* WORK ORDER
In the data below, one line contains "- (13) All of" and a later one contains "mental health services.". Print both, with every line between them, exactly and alone.

* Version difference data
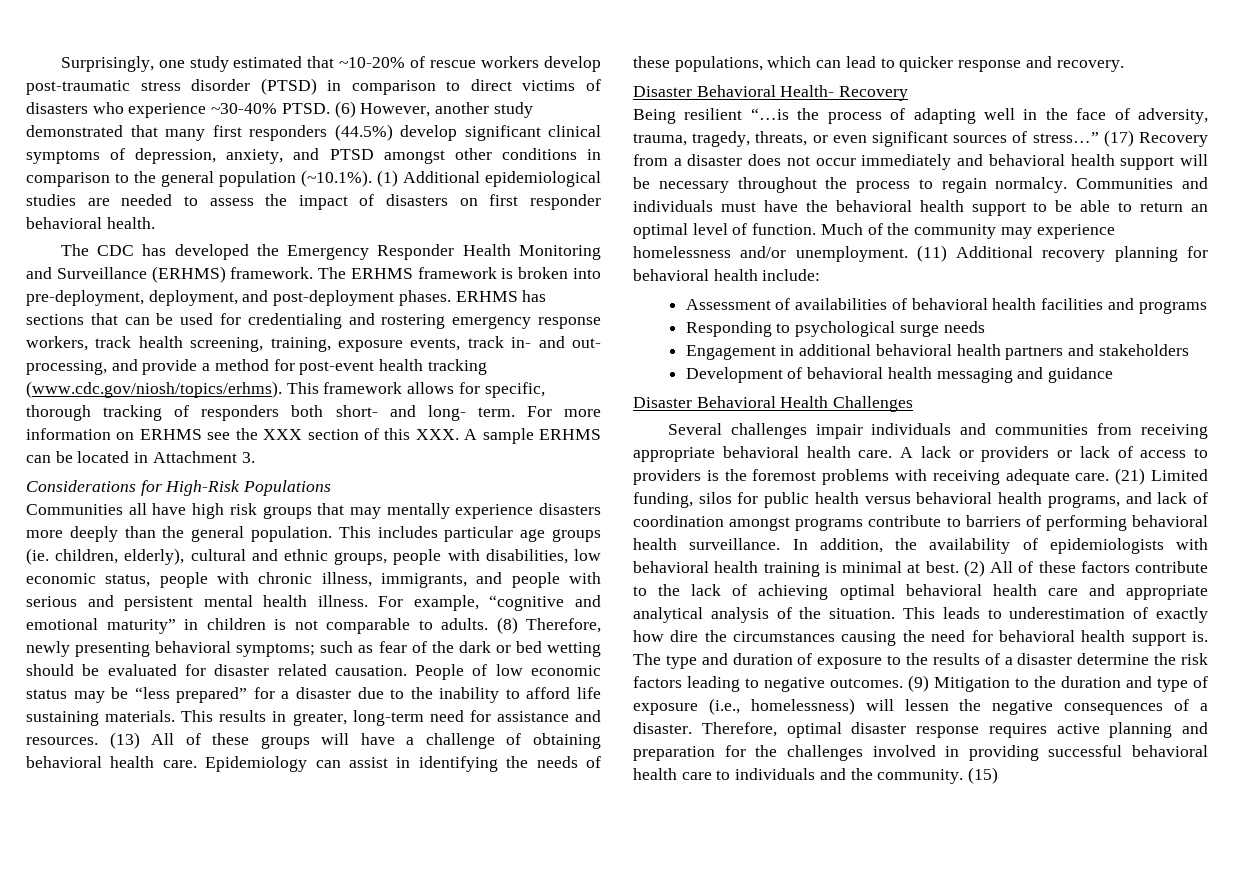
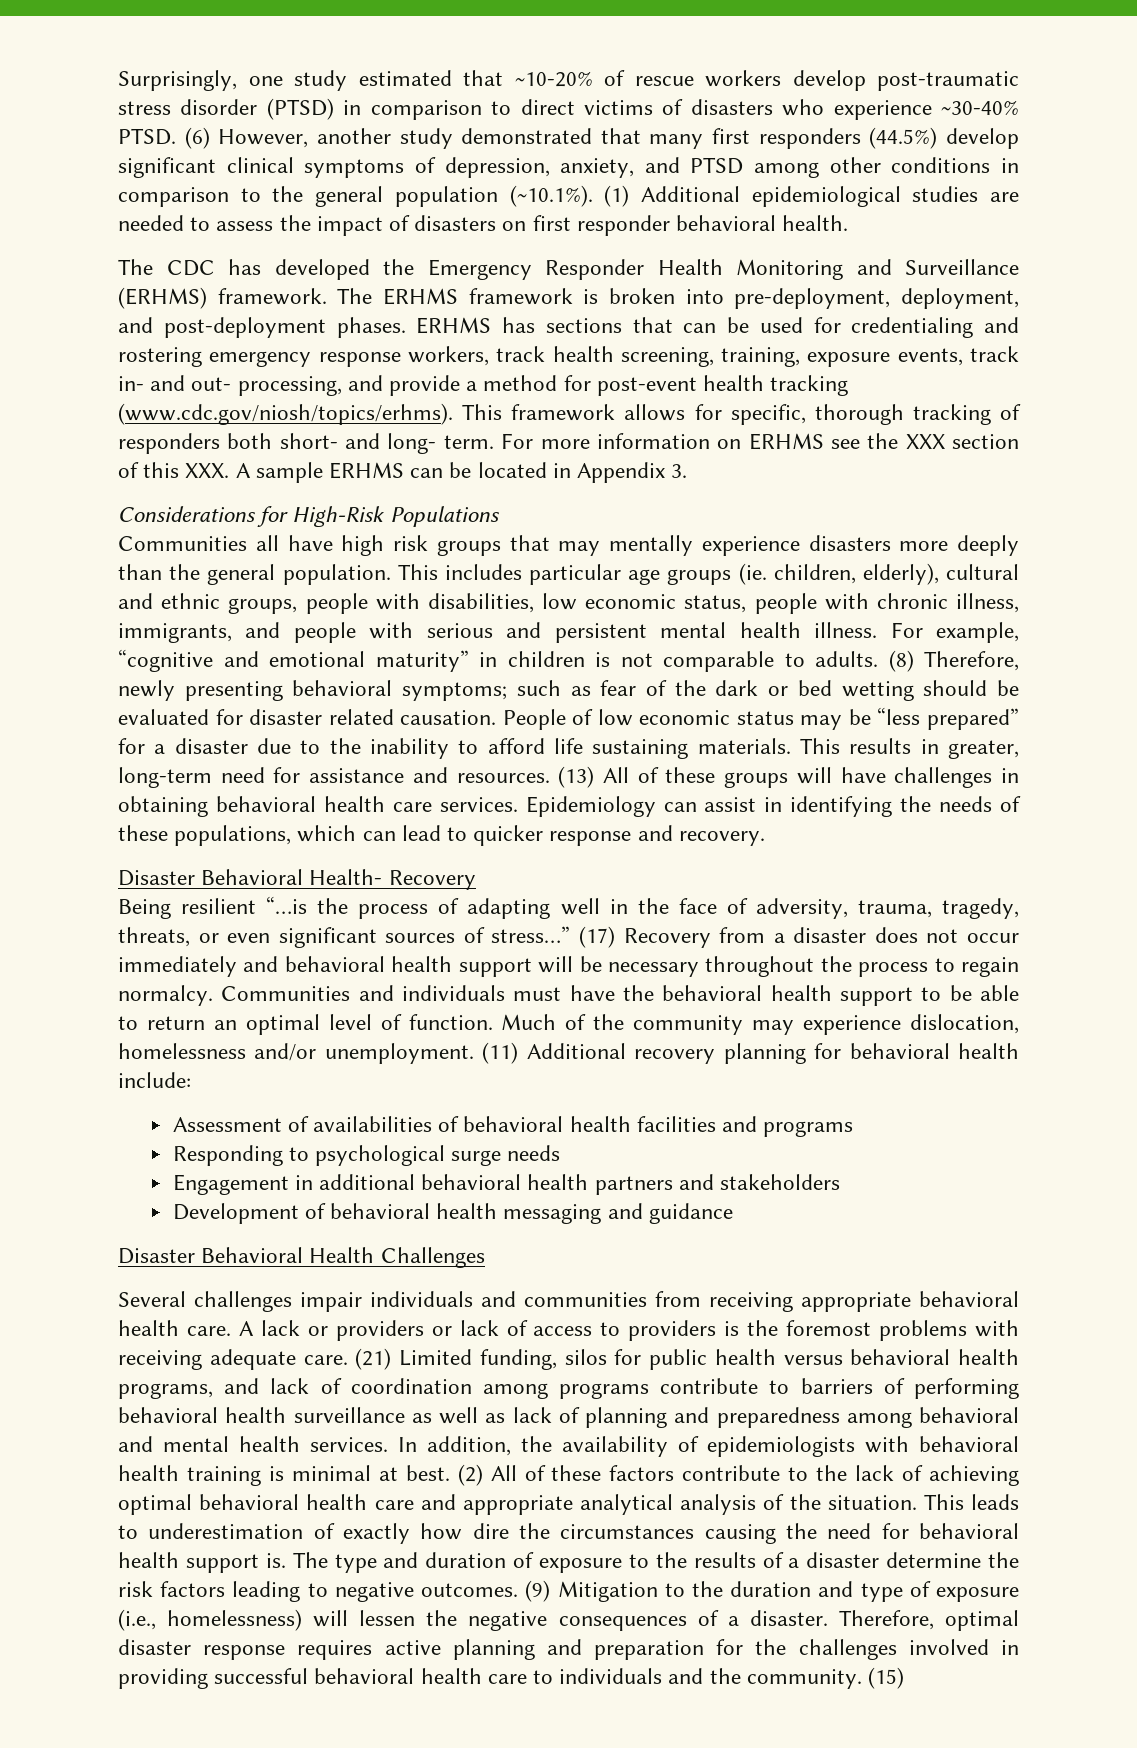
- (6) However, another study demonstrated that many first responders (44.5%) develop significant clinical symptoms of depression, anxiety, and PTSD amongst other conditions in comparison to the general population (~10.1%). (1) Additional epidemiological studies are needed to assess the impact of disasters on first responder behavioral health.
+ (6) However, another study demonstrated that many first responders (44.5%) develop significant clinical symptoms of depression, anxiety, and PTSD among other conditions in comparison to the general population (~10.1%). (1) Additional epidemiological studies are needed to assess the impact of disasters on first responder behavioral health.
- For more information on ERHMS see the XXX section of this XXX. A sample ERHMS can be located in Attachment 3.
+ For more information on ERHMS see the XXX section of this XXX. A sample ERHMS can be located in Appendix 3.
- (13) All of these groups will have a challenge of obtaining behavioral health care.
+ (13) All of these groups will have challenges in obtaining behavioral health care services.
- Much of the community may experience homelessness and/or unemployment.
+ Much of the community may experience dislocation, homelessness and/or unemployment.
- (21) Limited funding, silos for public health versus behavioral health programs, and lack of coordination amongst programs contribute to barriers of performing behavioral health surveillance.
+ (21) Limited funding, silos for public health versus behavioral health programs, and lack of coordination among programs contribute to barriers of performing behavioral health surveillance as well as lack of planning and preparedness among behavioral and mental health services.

---

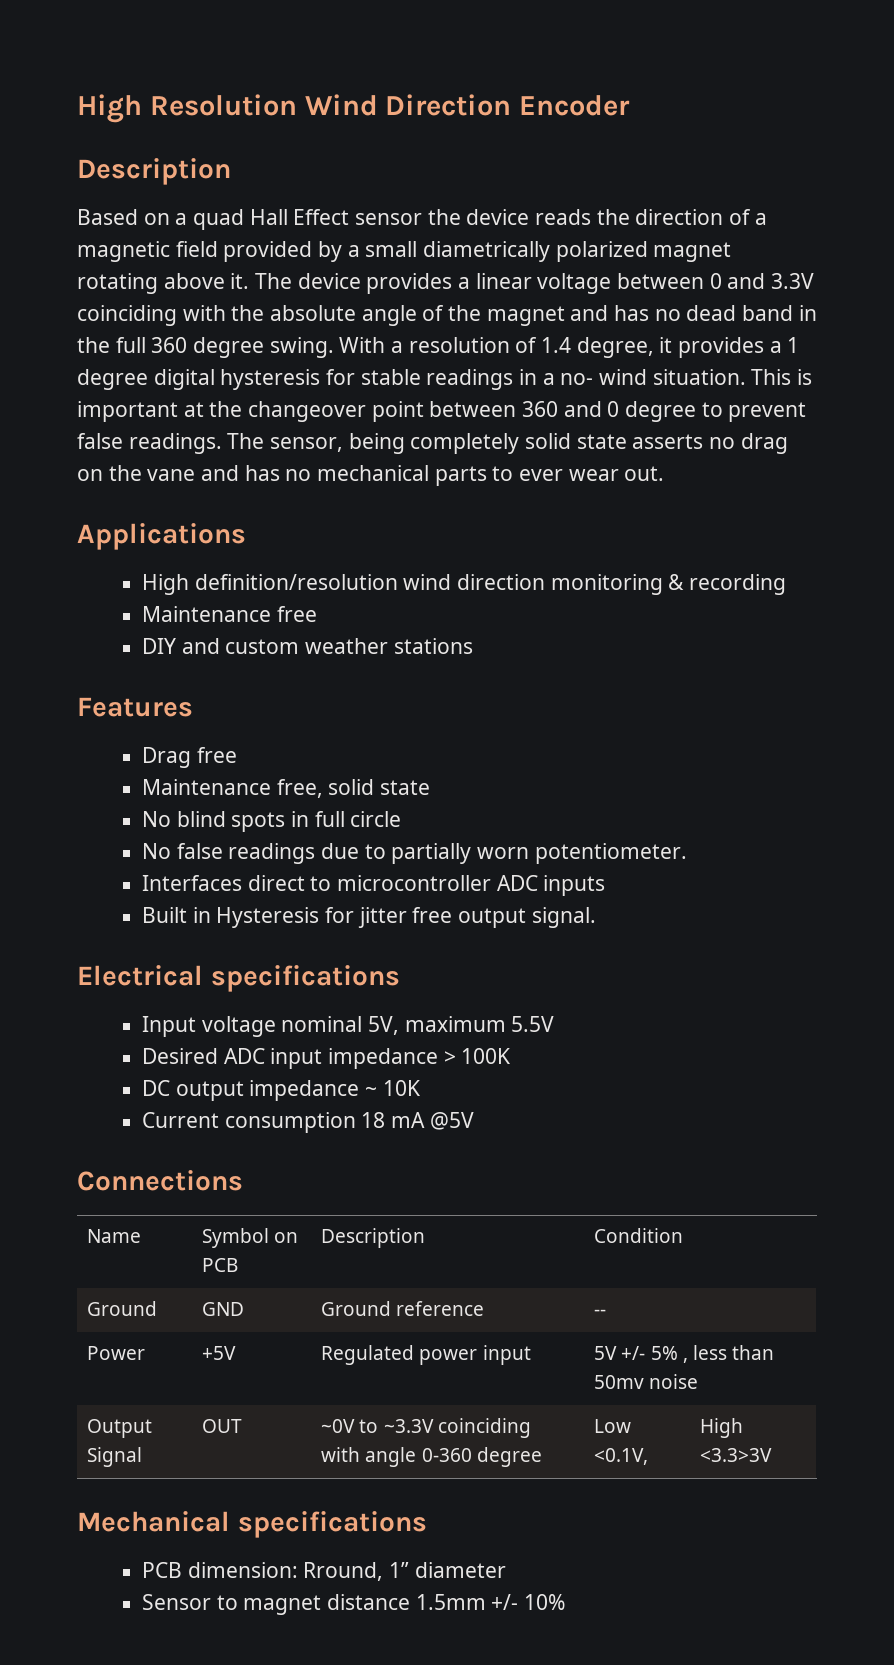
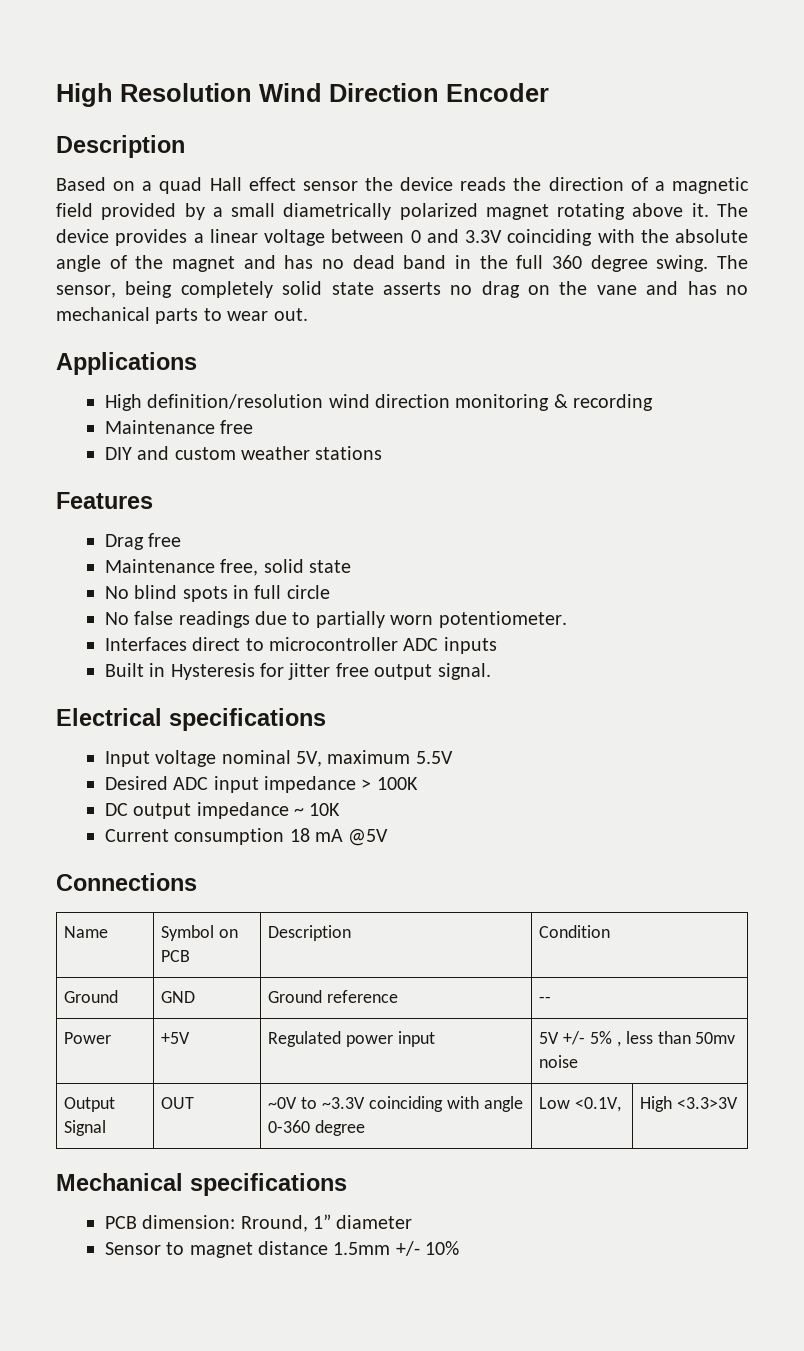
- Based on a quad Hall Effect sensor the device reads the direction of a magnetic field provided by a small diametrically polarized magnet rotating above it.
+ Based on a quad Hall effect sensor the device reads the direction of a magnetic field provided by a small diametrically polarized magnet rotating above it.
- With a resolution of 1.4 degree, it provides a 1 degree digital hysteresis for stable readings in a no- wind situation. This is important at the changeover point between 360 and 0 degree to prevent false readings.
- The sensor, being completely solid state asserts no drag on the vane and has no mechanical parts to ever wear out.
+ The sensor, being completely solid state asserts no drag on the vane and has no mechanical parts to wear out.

* ANSWER AREA
- (13) All of these groups will have a challenge of obtaining behavioral health care.
+ (13) All of these groups will have challenges in obtaining behavioral health care services.
- Much of the community may experience homelessness and/or unemployment.
+ Much of the community may experience dislocation, homelessness and/or unemployment.
- (21) Limited funding, silos for public health versus behavioral health programs, and lack of coordination amongst programs contribute to barriers of performing behavioral health surveillance.
+ (21) Limited funding, silos for public health versus behavioral health programs, and lack of coordination among programs contribute to barriers of performing behavioral health surveillance as well as lack of planning and preparedness among behavioral and mental health services.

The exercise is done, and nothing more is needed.